*What is needed*
Nothing but the text of the records belongs in your answer: repeat all of it exactly and leave out the images.

------------------------------------------------

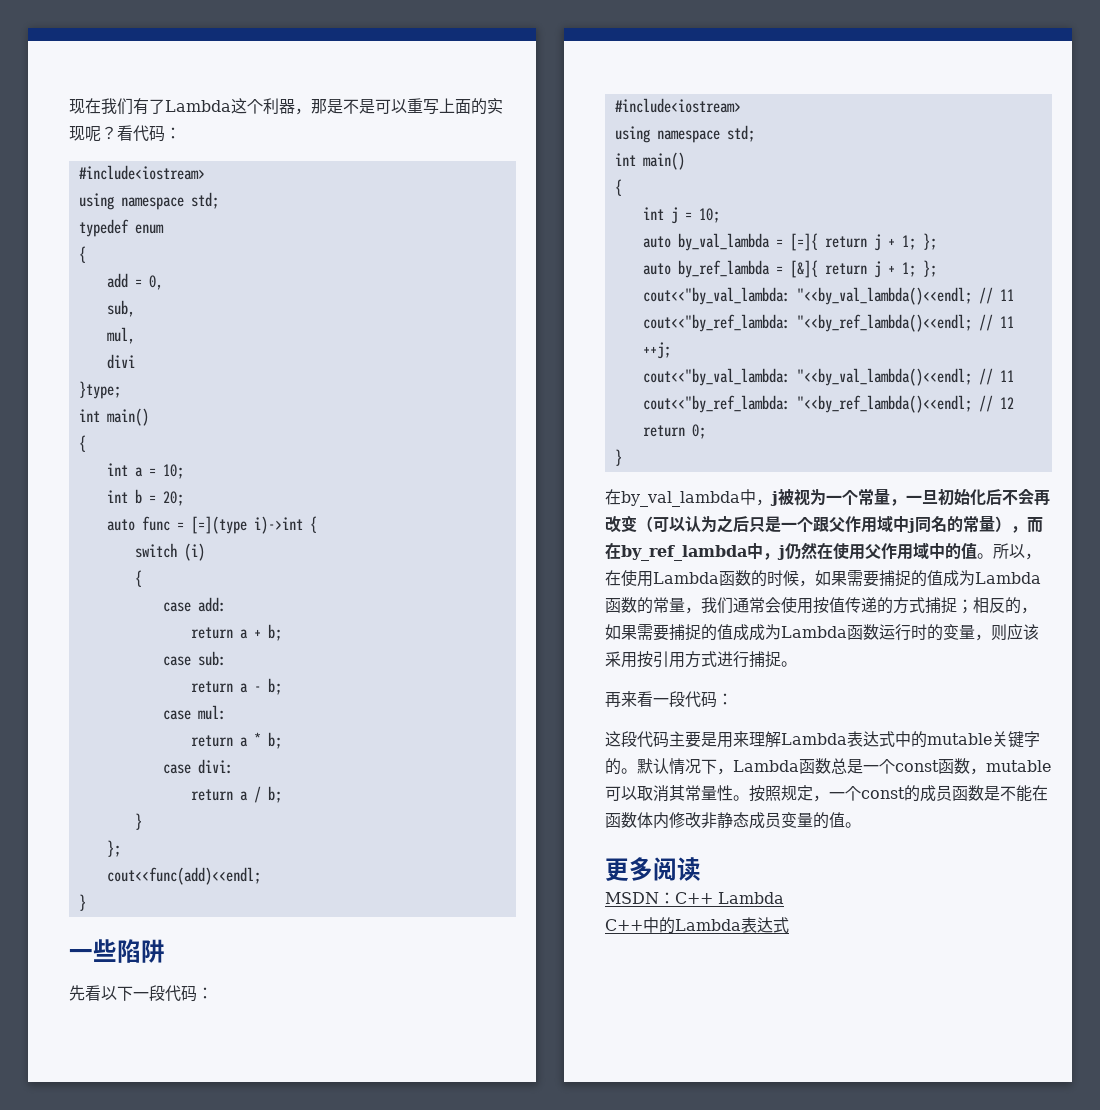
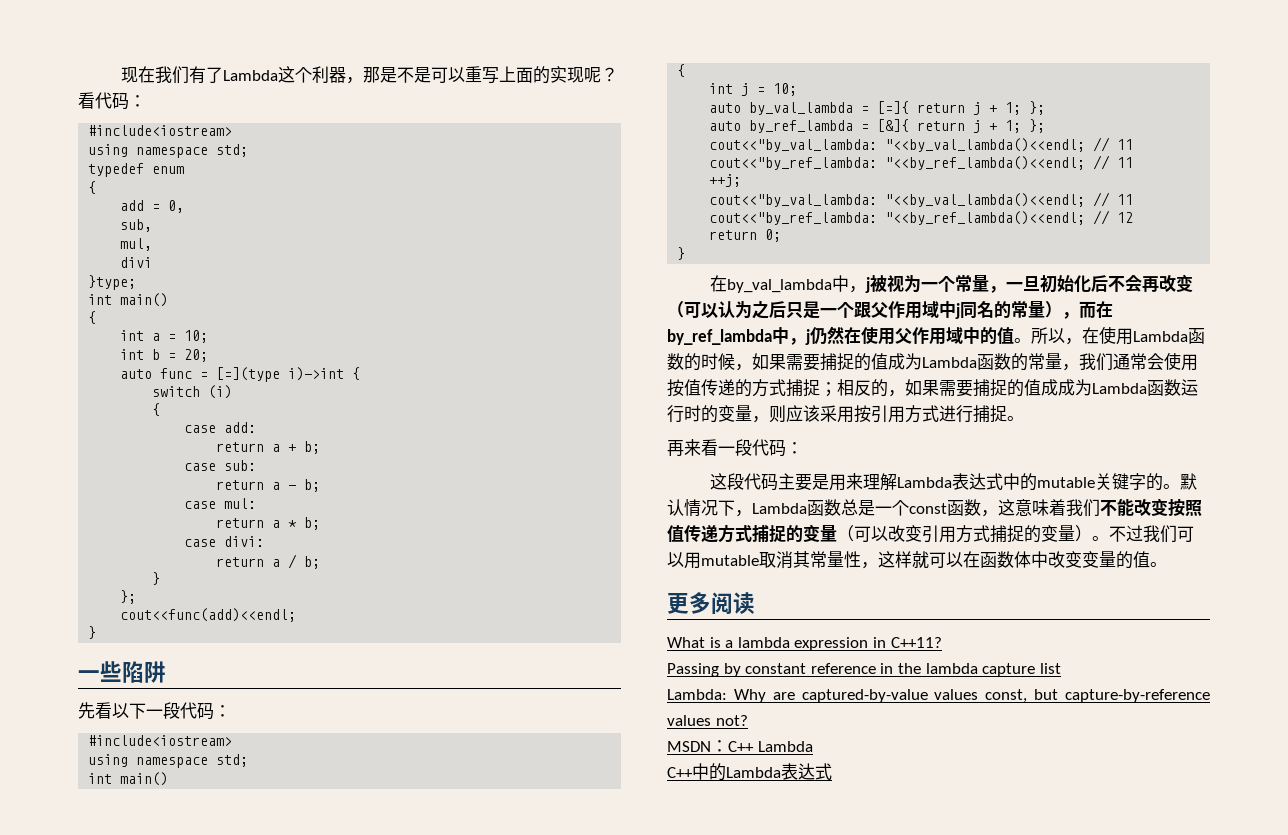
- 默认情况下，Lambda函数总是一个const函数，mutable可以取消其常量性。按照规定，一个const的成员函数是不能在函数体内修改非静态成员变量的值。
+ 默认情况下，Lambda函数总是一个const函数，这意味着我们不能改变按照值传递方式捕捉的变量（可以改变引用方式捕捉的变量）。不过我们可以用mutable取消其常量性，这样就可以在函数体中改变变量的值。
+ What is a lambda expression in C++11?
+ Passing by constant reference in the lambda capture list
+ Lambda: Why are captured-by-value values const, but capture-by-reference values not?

------------------------------------------------

*Finished exercise*
- 默认情况下，Lambda函数总是一个const函数，mutable可以取消其常量性。按照规定，一个const的成员函数是不能在函数体内修改非静态成员变量的值。
+ 默认情况下，Lambda函数总是一个const函数，这意味着我们不能改变按照值传递方式捕捉的变量（可以改变引用方式捕捉的变量）。不过我们可以用mutable取消其常量性，这样就可以在函数体中改变变量的值。
+ What is a lambda expression in C++11?
+ Passing by constant reference in the lambda capture list
+ Lambda: Why are captured-by-value values const, but capture-by-reference values not?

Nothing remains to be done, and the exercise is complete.